怒鳴った拍子に、口内に溜めていた血が吐き出される。むせるが気にしちゃいけない。
今は成すべき事が目の前でウロウロしてるんだ。こんな奴ら、俺一人で充分だし、俺一人でやりたい。助っ人が来る前に・・・いや、俺がやられる分には誰も困らないか。
それなら、村を守ろうとしてくれたって事にすればあんないじめには遭わなくて済むし、桃も安心して眠れるようになるだろう。
そう願って、破壊団に突っ込もうとしたその時である。

「そんな事言っちゃダメだよ、シロちゃん」
「も、桃・・・!?」

見れば、玄関に裸足で出てきて、涙を流しながら俺に訴える桃がいた。服の裾を固く握りしめ、唇を噛んで桃は必死に訴える。
俺の口癖は “皆死んじゃえ”
俺がその台詞を吐く度に桃がいつも悲しむんだった。また、俺は言ってはいけない事を言ってしまった。しかも、桃がいる事を知りもせずに。

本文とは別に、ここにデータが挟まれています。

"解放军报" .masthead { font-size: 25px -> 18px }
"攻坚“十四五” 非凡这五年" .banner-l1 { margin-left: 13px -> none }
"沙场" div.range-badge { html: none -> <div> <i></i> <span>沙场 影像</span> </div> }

しかし今は破壊団の連中を追い返さないとここが危ない。俺は泣いて俺を見据える桃から視線を外してまた立ち向かった。
守りたい者を傷つけた奴は許さない。
しかし、守るべき者を傷つけ続けている自分の行為には一向に気づいていなかった。俺は、まだ “餓鬼” だったんだ。